Record extracts:
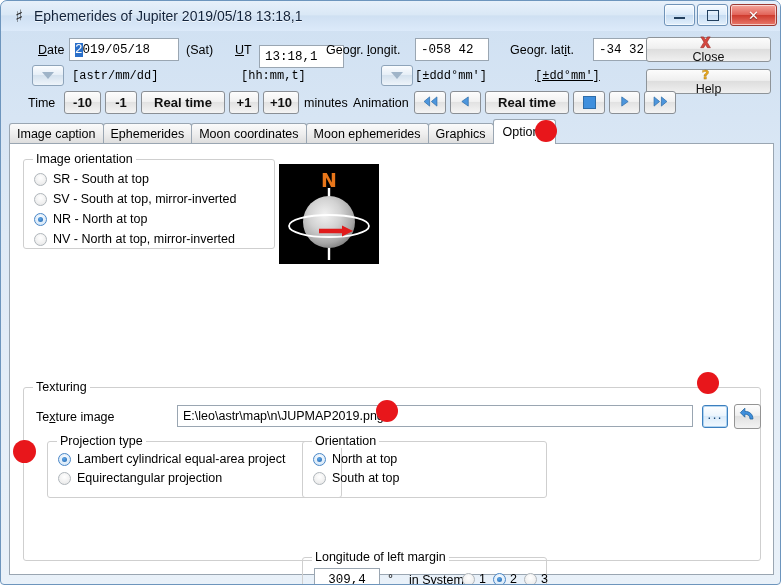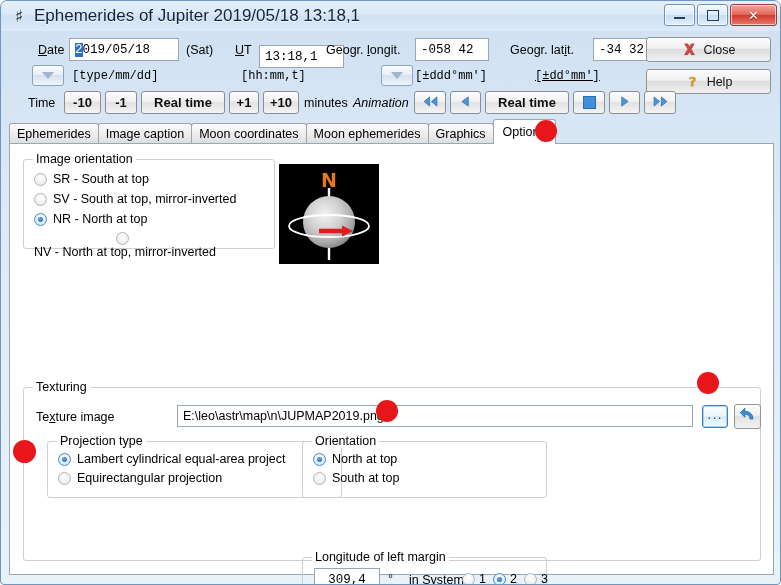--- a/index.html
+++ b/index.html
@@ -29,21 +29,21 @@
   #titlebar .t-icon {
     width: 22px; height: 22px; margin-left: 7px; margin-right: 4px;
     position: relative; flex: none;
   }
   .jup-glyph {
     font-family: "DejaVu Sans", sans-serif;
     font-size: 17px; color: #2b2b2b; line-height: 22px;
     display: block; text-align: center;
   }
   #titlebar .t-text {
-    font-size: 17px; color: #11223a; white-space: nowrap;
+    font-size: 14px; color: #11223a; white-space: nowrap;
     text-shadow: 0 1px 0 rgba(255,255,255,.75);
   }
   .win-btns {
     position: absolute; right: 5px; top: 3px;
     display: flex; gap: 2px;
   }
   .win-btn {
     width: 29px; height: 20px;
     border: 1px solid #6f93b8;
     border-radius: 3px;
@@ -101,20 +101,21 @@
   }
 
   .btn {
     position: absolute;
     border: 1px solid #8a8f95; border-radius: 3px;
     background: linear-gradient(to bottom, #fdfdfd 0%, #f1f1f1 45%, #e2e2e2 50%, #f4f4f4 100%);
     display: flex; align-items: center; justify-content: center;
     font-size: 12.5px; color: #101010;
     box-sizing: border-box;
     white-space: nowrap;
+    flex-direction: column;
   }
   .btn.bold { font-weight: bold; font-size: 13px; }
   .btn.big {
     border: 1px solid #8e9499; border-radius: 3px;
     background: linear-gradient(to bottom, #fcfcfc 0%, #efefef 45%, #dedede 50%, #f0f0f0 100%);
   }
   .btn-ico { margin-right: 7px; display: inline-flex; }
 
   .anim-glyph { color: #2f7fd4; font-size: 12px; line-height: 1;
                 font-family: "DejaVu Sans", sans-serif; }
@@ -252,21 +253,21 @@
     <div class="lbl" style="left:37px; top:12px;">
       <u>D</u>ate
     </div>
     <div class="txtfield" style="left:68px; top:7px; width:110px; height:23px;">
       <span class="sel-char">2</span><span>019/05/18</span>
     </div>
     <div class="lbl" style="left:185px; top:12px;">(Sat)</div>
     <div class="dropbtn" style="left:31px; top:34px;">
       <div class="tri-down"></div>
     </div>
-    <div class="lbl mono" style="left:71px; top:38px;">[type/mm/dd]</div>
+    <div class="lbl mono" style="left:71px; top:38px;">[astr/mm/dd]</div>
 
     <div class="lbl" style="left:234px; top:12px;">
       <u>U</u>T
     </div>
     <div class="txtfield" style="left:258px; top:14px; width:85px; height:23px;">13:18,1</div>
     <div class="lbl mono" style="left:240px; top:38px;">[hh:mm,t]</div>
 
     <div class="lbl" style="left:325px; top:12px;">
       Geogr. <u>l</u>ongit.
     </div>
@@ -300,21 +301,21 @@
     </div>
 
     <div class="lbl" style="left:27px; top:65px;">Time</div>
     <div class="btn bold" style="left:63px; top:60px; width:37px; height:23px;">-10</div>
     <div class="btn bold" style="left:104px; top:60px; width:32px; height:23px;">-1</div>
     <div class="btn bold" style="left:140px; top:60px; width:84px; height:23px;">Real time</div>
     <div class="btn bold" style="left:228px; top:60px; width:30px; height:23px;">+1</div>
     <div class="btn bold" style="left:262px; top:60px; width:36px; height:23px;">+10</div>
     <div class="lbl" style="left:303px; top:65px;">minutes</div>
 
-    <div class="lbl" style="left:352px; top:65px;font-style:italic;">Animation</div>
+    <div class="lbl" style="left:352px; top:65px;">Animation</div>
     <div class="btn" style="left:413px; top:60px; width:32px; height:23px;">
       <span class="anim-glyph">
         <svg width="17" height="11" viewBox="0 0 18 12">
           <path d="M8 1 L8 11 L2 6 Z" fill="#4d96dd" stroke="#2c6ca9" stroke-width="0.8"></path>
           <path d="M16 1 L16 11 L10 6 Z" fill="#4d96dd" stroke="#2c6ca9" stroke-width="0.8"></path>
         </svg>
       </span>
     </div>
     <div class="btn" style="left:449px; top:60px; width:31px; height:23px;">
       <span class="anim-glyph">
@@ -338,22 +339,22 @@
       <span class="anim-glyph">
         <svg width="17" height="11" viewBox="0 0 18 12">
           <path d="M2 1 L2 11 L8 6 Z" fill="#4d96dd" stroke="#2c6ca9" stroke-width="0.8"></path>
           <path d="M10 1 L10 11 L16 6 Z" fill="#4d96dd" stroke="#2c6ca9" stroke-width="0.8"></path>
         </svg>
       </span>
     </div>
   </div>
 
   <div id="tabs">
+    <div class="tab">Image caption</div>
     <div class="tab">Ephemerides</div>
-    <div class="tab">Image caption</div>
     <div class="tab">Moon coordinates</div>
     <div class="tab">Moon ephemerides</div>
     <div class="tab">Graphics</div>
     <div class="tab active">Options</div>
   </div>
 
   <div id="page">
 
     <div class="grp" style="left:13px; top:15px; width:252px; height:90px;">
       <div class="grp-title">Image orientation</div>
@@ -363,21 +364,21 @@
         <span>SR - South at top</span>
       </div>
       <div class="radio-row" style="left:10px; top:32px;">
         <span class="radio"></span>
         <span>SV - South at top, mirror-inverted</span>
       </div>
       <div class="radio-row" style="left:10px; top:52px;">
         <span class="radio on"></span>
         <span>NR - North at top</span>
       </div>
-      <div class="radio-row" style="left:10px; top:72px;flex-direction:column;">
+      <div class="radio-row" style="left:10px; top:72px;">
         <span class="radio"></span>
         <span>NV - North at top, mirror-inverted</span>
       </div>
     </div>
 
     <div class="grp" style="left:13px; top:243px; width:738px; height:174px;">
       <div class="grp-title">Texturing</div>
 
       <div class="lbl" style="left:12px; top:22px;">
         Te<u>x</u>ture image

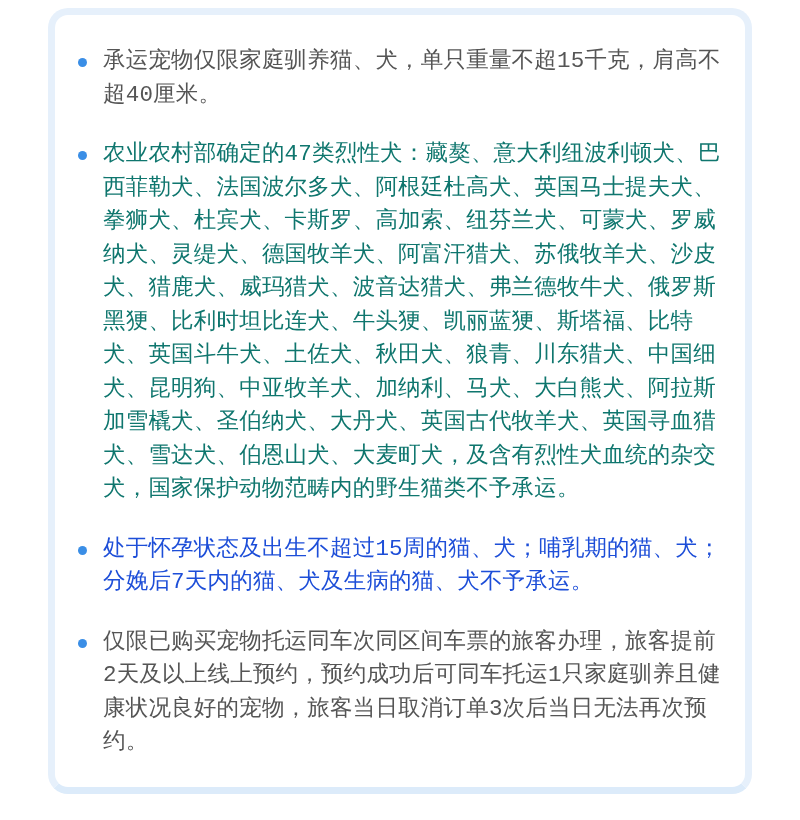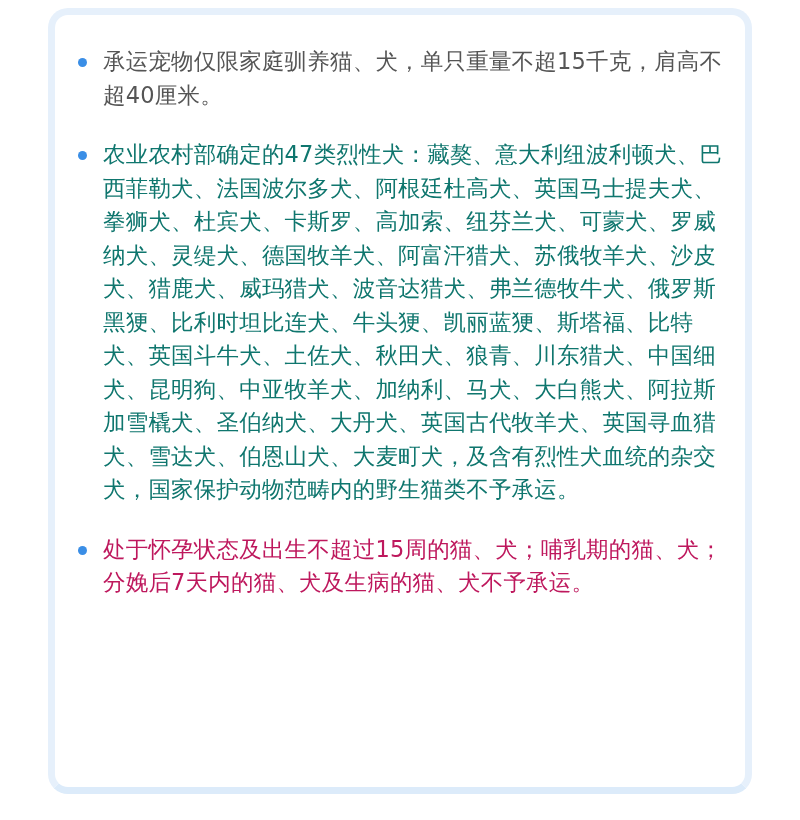--- a/index.html
+++ b/index.html
@@ -40,31 +40,36 @@
     position: absolute;
     left: 5px;
     top: 13px;
     width: 9px;
     height: 9px;
     border-radius: 50%;
   }
   .rule .text {
     display: block;
     word-break: break-all;
+    font-family: Liberation Mono, monospace;
   }
 </style>
 </head>
 <body>
 
 <div class="card">
   <div class="rule" style="color: rgb(85, 85, 85);">
     <span class="bullet" style="background: rgb(58, 142, 230);"></span>
     <span class="text">承运宠物仅限家庭驯养猫、犬，单只重量不超15千克，肩高不超40厘米。</span>
   </div>
   <div class="rule" style="color: #0f766e;">
     <span class="bullet" style="background: rgb(58, 142, 230);"></span>
     <span class="text">农业农村部确定的47类烈性犬：藏獒、意大利纽波利顿犬、巴西菲勒犬、法国波尔多犬、阿根廷杜高犬、英国马士提夫犬、拳狮犬、杜宾犬、卡斯罗、高加索、纽芬兰犬、可蒙犬、罗威纳犬、灵缇犬、德国牧羊犬、阿富汗猎犬、苏俄牧羊犬、沙皮犬、猎鹿犬、威玛猎犬、波音达猎犬、弗兰德牧牛犬、俄罗斯黑㹴、比利时坦比连犬、牛头㹴、凯丽蓝㹴、斯塔福、比特犬、英国斗牛犬、土佐犬、秋田犬、狼青、川东猎犬、中国细犬、昆明狗、中亚牧羊犬、加纳利、马犬、大白熊犬、阿拉斯加雪橇犬、圣伯纳犬、大丹犬、英国古代牧羊犬、英国寻血猎犬、雪达犬、伯恩山犬、大麦町犬，及含有烈性犬血统的杂交犬，国家保护动物范畴内的野生猫类不予承运。</span>
   </div>
-  <div class="rule" style="color: #be185d;">
+  <div class="rule" style="color: #1d4ed8;">
     <span class="bullet" style="background: rgb(58, 142, 230);"></span>
     <span class="text">处于怀孕状态及出生不超过15周的猫、犬；哺乳期的猫、犬；分娩后7天内的猫、犬及生病的猫、犬不予承运。</span>
+  </div>
+  <div class="rule" style="color: rgb(85, 85, 85);">
+    <span class="bullet" style="background: rgb(58, 142, 230);"></span>
+    <span class="text">仅限已购买宠物托运同车次同区间车票的旅客办理，旅客提前2天及以上线上预约，预约成功后可同车托运1只家庭驯养且健康状况良好的宠物，旅客当日取消订单3次后当日无法再次预约。</span>
   </div>
 </div>
 
 </body></html>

Activity:
From the records above, pull every line that carries the word "linear".

Answer area:
     background: linear-gradient(to bottom, #fdfdfd 0%, #f1f1f1 45%, #e2e2e2 50%, #f4f4f4 100%);
     background: linear-gradient(to bottom, #fcfcfc 0%, #efefef 45%, #dedede 50%, #f0f0f0 100%);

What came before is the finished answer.